Since co() returns a thunk, you may pass a function to this thunk to receive the return values from the generator. Any error that occurs is passed to this (sizes) function.

var co = require('co');
var fs = require('fs');

var read = co.wrap(fs.readFile);

var sizes = co(function *(){
  var a = yield read('.gitignore');
  var b = yield read('Makefile');
  var c = yield read('package.json');
  return [a.length, b.length, c.length];
});

sizes(function(err, res){
  console.log(res);
});

co.wrap(fn, [ctx])

The co.wrap() utility simply wraps a node-style function to return a thunk.

var co = require('co');
var fs = require('fs');

var read = co.wrap(fs.readFile);

co(function *(){
  var a = yield read('.gitignore');
  var b = yield read('Makefile', 'ascii');
  var c = yield read('package.json', 'utf8');
  console.log(a);
  console.log(b);
  console.log(c);
});

An example with redis:

var co = require('co')
var redis = require('redis')
var db = redis.createClient()

db.set = co.wrap(db.set)
db.get = co.wrap(db.get)

co(function *(){
  yield db.set('foo', 'bar')
  yield db.set('bar', 'baz')

  var res = yield db.get('foo')
  console.log('foo -> %s', res);

  var res = yield db.get('bar')
  console.log('bar -> %s', res);
})

co.join(fn...)

The co.join() utility function allows you to pass multiple thunks, or an array of thunks and "join" them all into a single thunk which executes them all concurrently, instead of in sequence.
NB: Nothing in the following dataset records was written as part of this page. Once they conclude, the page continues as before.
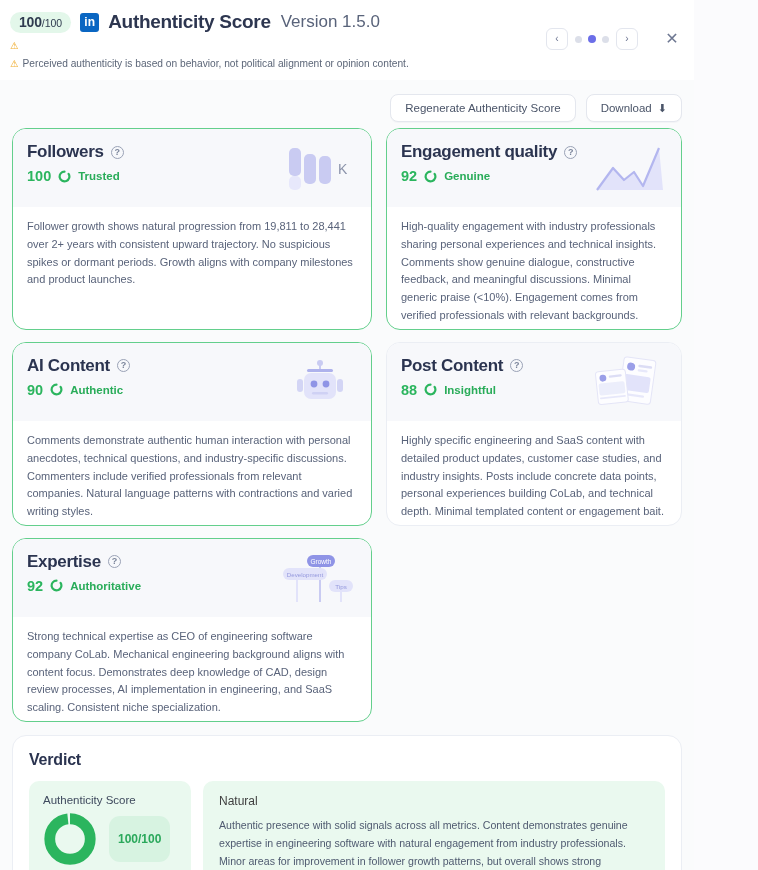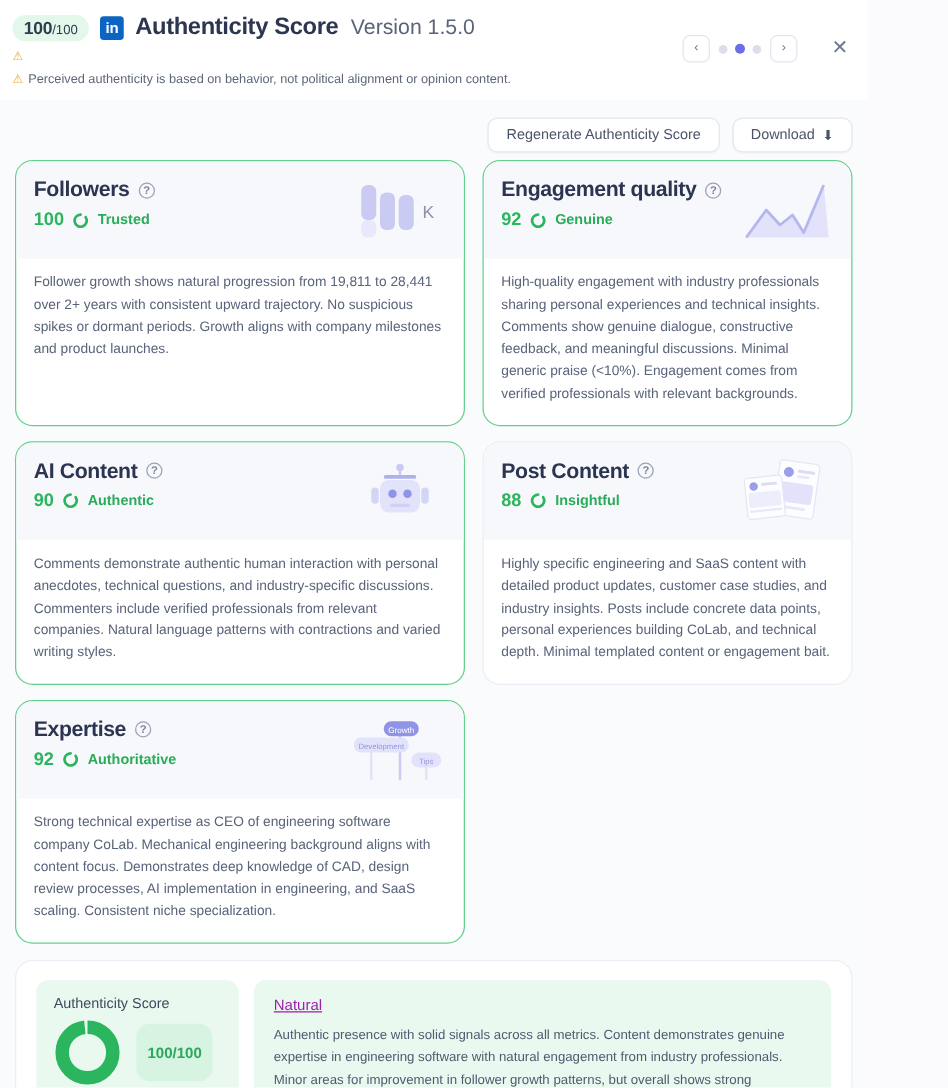--- a/index.html
+++ b/index.html
@@ -109,21 +109,21 @@
     padding: 2px 12px 0 12px;
     display: grid;
     grid-template-columns: 360px 1fr;
     gap: 12px 14px;
   }
   .card {
     background: #ffffff;
     border: 1px solid #ebeef4;
     border-radius: 14px;
     overflow: hidden;
-    padding-bottom: 15px;
+    padding-bottom: 4px;
   }
   .card.accent { border-color: #63cf8c; }
   .card-head {
     background: #f7f8fb;
     padding: 13px 14px 11px 14px;
     display: flex; justify-content: space-between; align-items: flex-start;
     min-height: 74px;
   }
   .card.plain .card-head { background: #f7f8fb; }
   .card-title {
@@ -174,21 +174,21 @@
   .donut { width: 54px; height: 54px; flex: none; }
   .vscore-pill {
     background: #d7f3e1; color: #2aa85b;
     border-radius: 11px; padding: 16px 9px;
     font-size: 12px; font-weight: 600;
   }
   .vtext {
     background: #eaf9ef; border-radius: 10px;
     flex: 1; padding: 13px 16px 14px 16px;
   }
-  .vtext-title { font-size: 12px; color: #a21caf; margin-bottom: 8px; text-decoration: underline; }
+  .vtext-title { font-size: 12px; color: #404040; margin-bottom: 8px; }
   .vtext-body { font-size: 10.6px; line-height: 1.72; color: #4f5a70; }
 </style>
 </head>
 <body>
 
 <div class="app">
 
   <div class="header">
     <div class="header-top">
       <div class="score-pill">
@@ -374,20 +374,21 @@
           <rect x="46" y="28" width="24" height="12" rx="6" fill="#e2e3fa"></rect>
           <text x="58" y="37" font-size="6.2" fill="#9498dd" text-anchor="middle" font-family="Liberation Sans, sans-serif">Tips</text>
         </svg>
       </div>
       <div class="card-body">Strong technical expertise as CEO of engineering software company CoLab. Mechanical engineering background aligns with content focus. Demonstrates deep knowledge of CAD, design review processes, AI implementation in engineering, and SaaS scaling. Consistent niche specialization.</div>
     </div>
 
   </div>
 
   <div class="verdict">
+    <div class="verdict-title">Verdict</div>
     <div class="verdict-row">
       <div class="vscore">
         <div class="vscore-label">Authenticity Score</div>
         <div class="vscore-inner">
           <svg class="donut" viewBox="0 0 40 40">
             <circle cx="20" cy="20" r="15" fill="none" stroke="#eaf9ef" stroke-width="8"></circle>
             <circle cx="20" cy="20" r="15" fill="none" stroke="#2bb55e" stroke-width="8" stroke-dasharray="92 2" stroke-dashoffset="0" transform="rotate(-90 20 20)"></circle>
           </svg>
           <div class="vscore-pill">100/100</div>
         </div>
Note that the resulting array ordering is retained.

var co = require('co');
var join = co.join;
var fs = require('fs');

function size(file) {
  return function(fn){
    fs.stat(file, function(err, stat){
      if (err) return fn(err);
      fn(null, stat.size);
    });
  }
}

co(function *(){
  var a = size('.gitignore');
  var b = size('index.js');
  var c = size('Makefile');
  var res = yield join(a, b, c);
  console.log(res);
  // => [ 13, 1687, 129 ]
});

As an alias of join(array) you may simply yield an array:

co(function *(){
  var a = size('.gitignore');
  var b = size('index.js');
  var c = size('Makefile');
  var res = yield [a, b, c];
  console.log(res);
  // => [ 13, 1687, 129 ]
});

Nested joins may also be expressed as simple nested arrays:

var a = [
  get('http://google.com'),
  get('http://yahoo.com'),
  get('http://ign.com')
];

var b = [
  get('http://google.com'),
  get('http://yahoo.com'),
  get('http://ign.com')
];

console.log(yield [a, b]);

Performance

On my machine 30,000 sequential stat()s takes an avg of 570ms, while the same number of sequential stat()s with co() takes 610ms, aka the overhead introduced by generators is extremely negligable.